Hopkins, 49, simply didn’t have what it takes to defeat the 31-year-old knockout machine. But despite a quick first-round knockdown, Hopkins hung around for 12 rounds with Kovalev, who had never fought more than eight rounds in his career.

Kovalev landed 31 punches on Hopkins in the 12th round

Hopkins fought gamely in the final then stuck his tongue out at Kovalev, who seemed angered by the action and went after Hopkins with a vengeance, landing shot after shot to the head of Hopkins, who has never been stopped.

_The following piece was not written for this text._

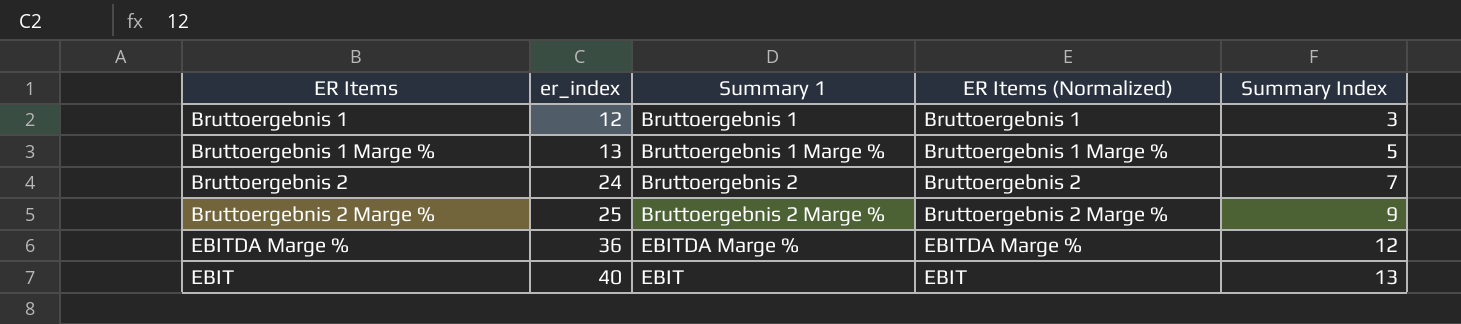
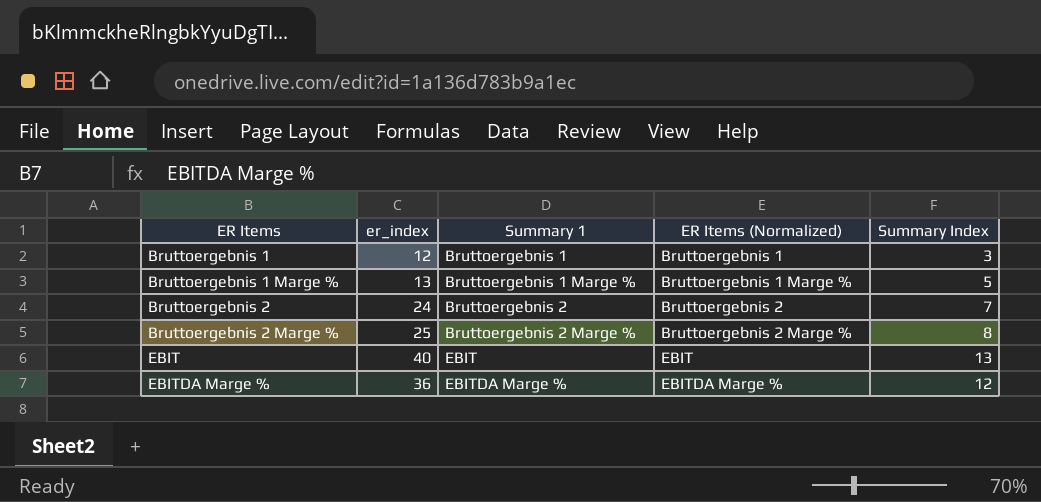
row order: er_index ascending -> ER Items ascending
Bruttoergebnis 2 Marge % | Summary Index: 9 -> 8

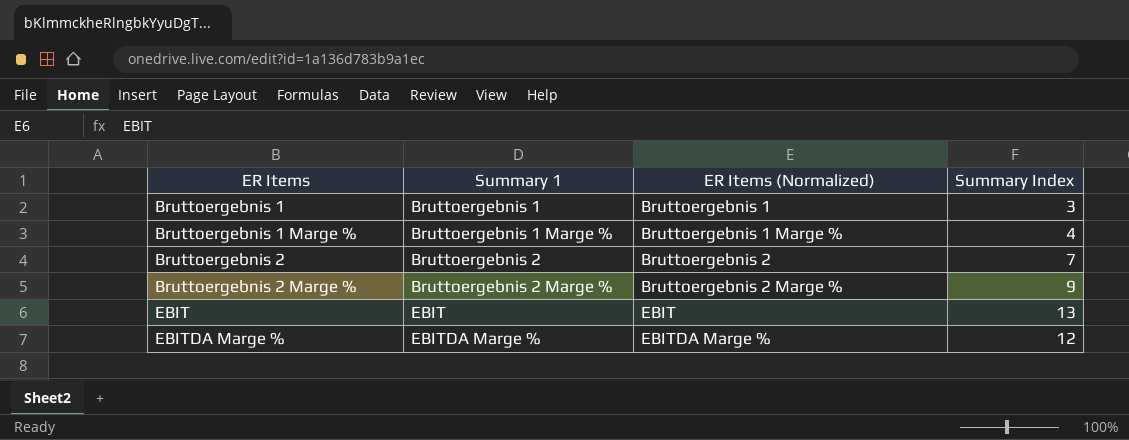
column er_index | position: 2 -> none
Bruttoergebnis 1 Marge % | Summary Index: 5 -> 4
Bruttoergebnis 2 Marge % | Summary Index: 8 -> 9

And referee David Fields didn’t stop it.

Kovalev (26-0-1, 23 KOs), caught Hopkins (55-7-2, 32 KOs) with a counter overhand right in the first round and dropped Hopkins.

Hopkins did what he could to avoid the power of Kovalev, moving warily around the ring as Kovalev pursued the legendary Philadelphia.

In the third round, Hopkins pushed Kovalev to the canvas, There was no knockdown, but Kovalev then pursued Hopkins, jumping on Hopkins time and again on the ropes and landing flurry after flurry.

After he landed some counterpunches in the seventh round, the crowd began chanting, BHop, BHop.

In the eighth round, Kovalev threw an overhand right that made Hopkins knees buckle, but he stayed on his feet.

Hopkins entered the ring wearing his green alien mask. The crowd chants USA-USA.

Hopkins (55-6-2, 32 KOs), holds most of boxing’s age-related records, having become the sport’s oldest major champion in 2011 when he defeated Canadian Jean Pascal at age 46, breaking George Foreman’s record, which had stood since 1994.

It was almost 20 years ago to the day that Foreman stunned the world by knocking out undefeated heavyweight champion Michael Moorer on Nov. 5, 1994 at the age of 45.

Hopkins has since shredded that record. He also became the oldest to unify titles when he defeated Beibut Shumenov by unanimous decision in April in Washington, D.C. Hopkins had not fought since that fight before Saturday’s unification bout.

Known as one of the smartest fighters of his era, which actually spans two eras (26 years), Hopkins said before the fight, “I’m going to show you how dumb (Kovalev) is and how smart I am. It has nothing to do with reading, nothing to do with spelling. He might be smarter than me in both of those. But when he gets in that ring, you’re going to see a Ph.D and a GED.”

In the end, It might have been Kovalev with the Ph.D.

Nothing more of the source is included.